■ TASK TO COMPLETE
Your task is to output the listing exactly, leaving every image out.
========================
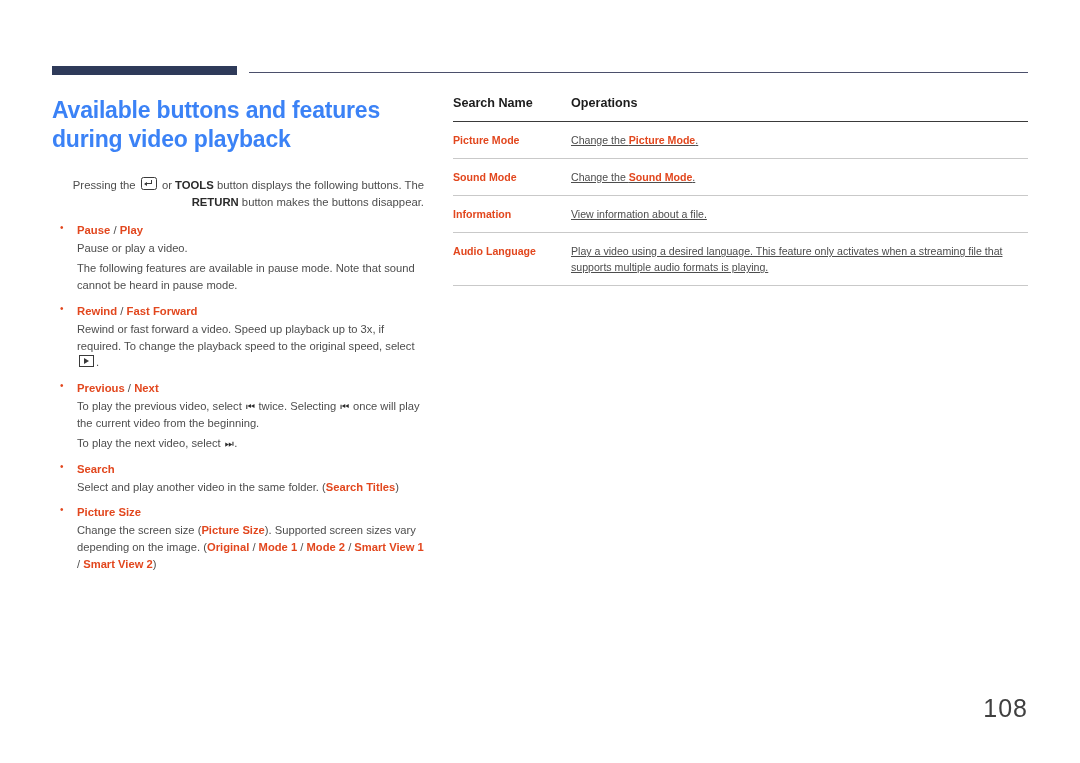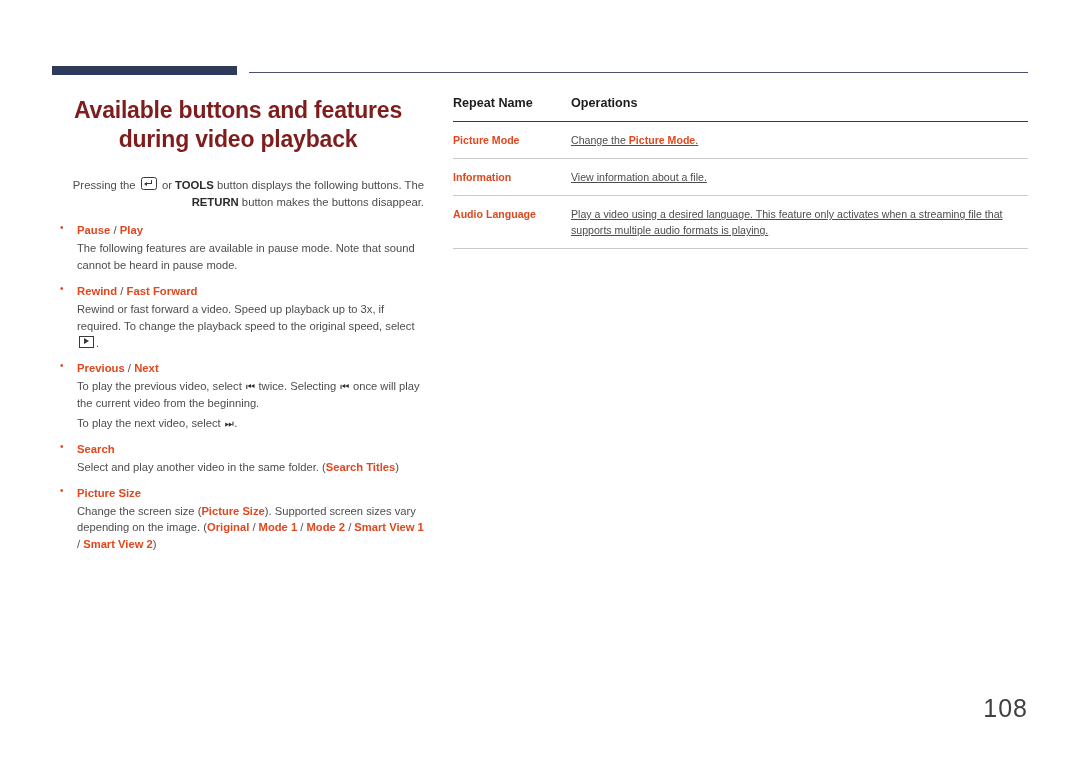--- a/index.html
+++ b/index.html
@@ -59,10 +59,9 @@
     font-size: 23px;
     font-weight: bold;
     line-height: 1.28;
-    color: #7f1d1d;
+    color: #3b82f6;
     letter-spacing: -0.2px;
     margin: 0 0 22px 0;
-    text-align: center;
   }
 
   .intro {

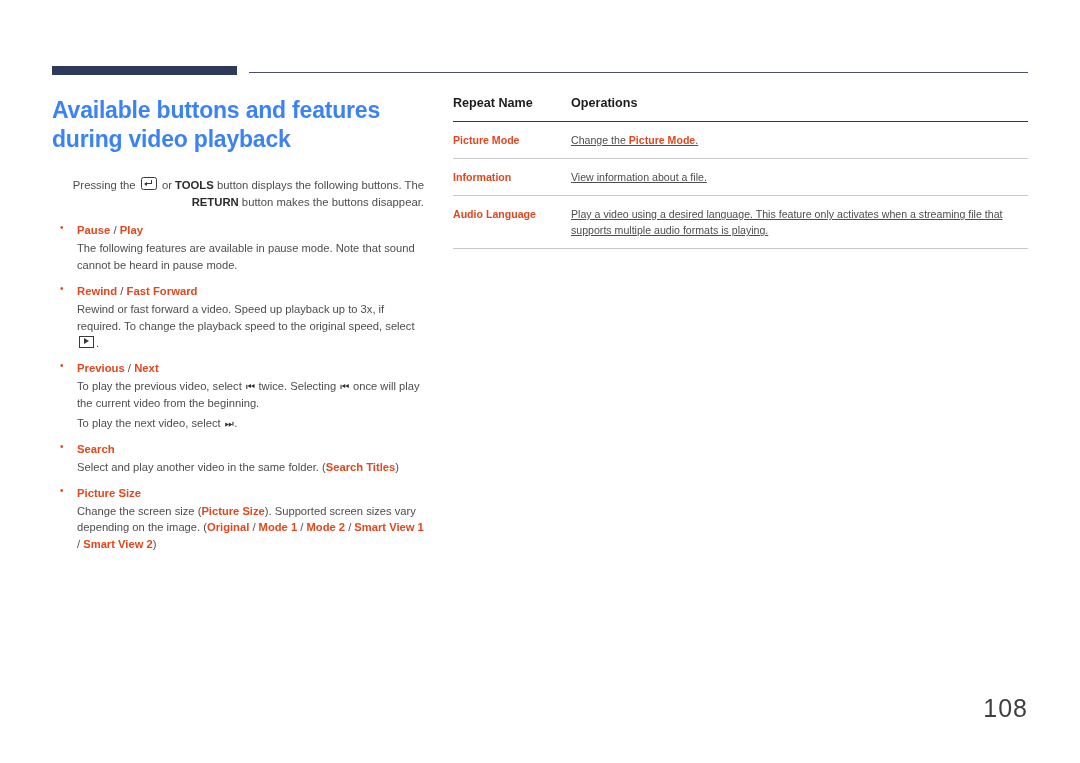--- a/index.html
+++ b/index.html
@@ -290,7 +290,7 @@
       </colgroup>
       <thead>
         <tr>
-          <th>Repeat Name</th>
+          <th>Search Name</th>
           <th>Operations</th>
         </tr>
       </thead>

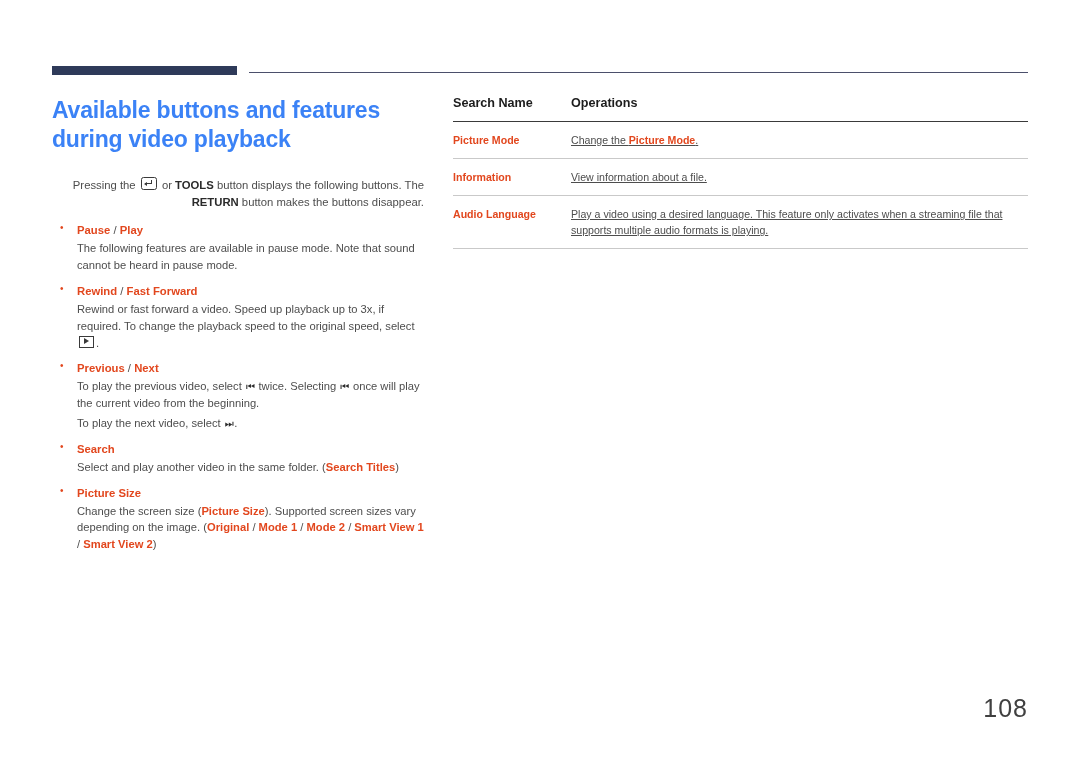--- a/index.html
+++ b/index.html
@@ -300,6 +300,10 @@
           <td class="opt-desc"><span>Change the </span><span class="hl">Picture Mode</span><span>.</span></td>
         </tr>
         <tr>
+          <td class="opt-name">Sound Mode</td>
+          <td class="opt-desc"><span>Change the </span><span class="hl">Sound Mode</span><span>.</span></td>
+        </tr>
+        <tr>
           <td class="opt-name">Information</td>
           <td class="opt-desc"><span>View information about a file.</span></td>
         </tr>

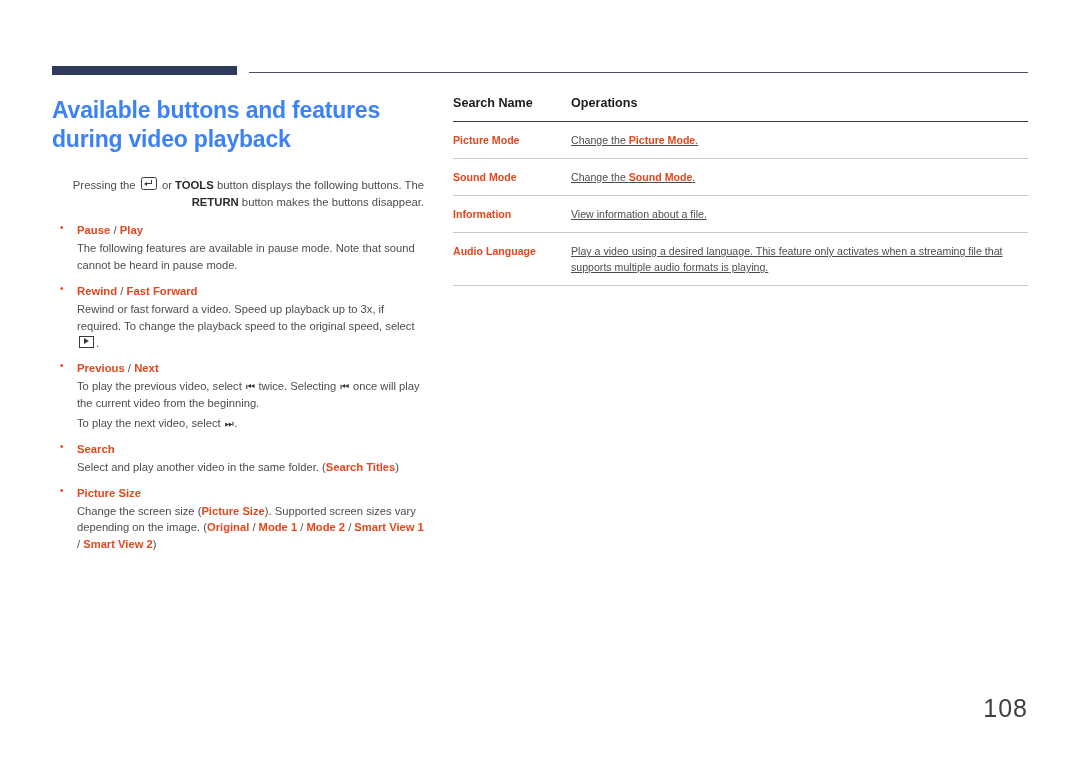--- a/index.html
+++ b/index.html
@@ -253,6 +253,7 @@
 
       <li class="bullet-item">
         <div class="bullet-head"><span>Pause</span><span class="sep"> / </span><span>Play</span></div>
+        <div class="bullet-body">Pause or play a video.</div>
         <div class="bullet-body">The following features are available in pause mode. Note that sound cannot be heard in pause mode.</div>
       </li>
========================
■ ANSWER BOX
--- a/index.html
+++ b/index.html
@@ -59,10 +59,9 @@
     font-size: 23px;
     font-weight: bold;
     line-height: 1.28;
-    color: #7f1d1d;
+    color: #3b82f6;
     letter-spacing: -0.2px;
     margin: 0 0 22px 0;
-    text-align: center;
   }
 
   .intro {

--- a/index.html
+++ b/index.html
@@ -290,7 +290,7 @@
       </colgroup>
       <thead>
         <tr>
-          <th>Repeat Name</th>
+          <th>Search Name</th>
           <th>Operations</th>
         </tr>
       </thead>

--- a/index.html
+++ b/index.html
@@ -300,6 +300,10 @@
           <td class="opt-desc"><span>Change the </span><span class="hl">Picture Mode</span><span>.</span></td>
         </tr>
         <tr>
+          <td class="opt-name">Sound Mode</td>
+          <td class="opt-desc"><span>Change the </span><span class="hl">Sound Mode</span><span>.</span></td>
+        </tr>
+        <tr>
           <td class="opt-name">Information</td>
           <td class="opt-desc"><span>View information about a file.</span></td>
         </tr>

--- a/index.html
+++ b/index.html
@@ -253,6 +253,7 @@
 
       <li class="bullet-item">
         <div class="bullet-head"><span>Pause</span><span class="sep"> / </span><span>Play</span></div>
+        <div class="bullet-body">Pause or play a video.</div>
         <div class="bullet-body">The following features are available in pause mode. Note that sound cannot be heard in pause mode.</div>
       </li>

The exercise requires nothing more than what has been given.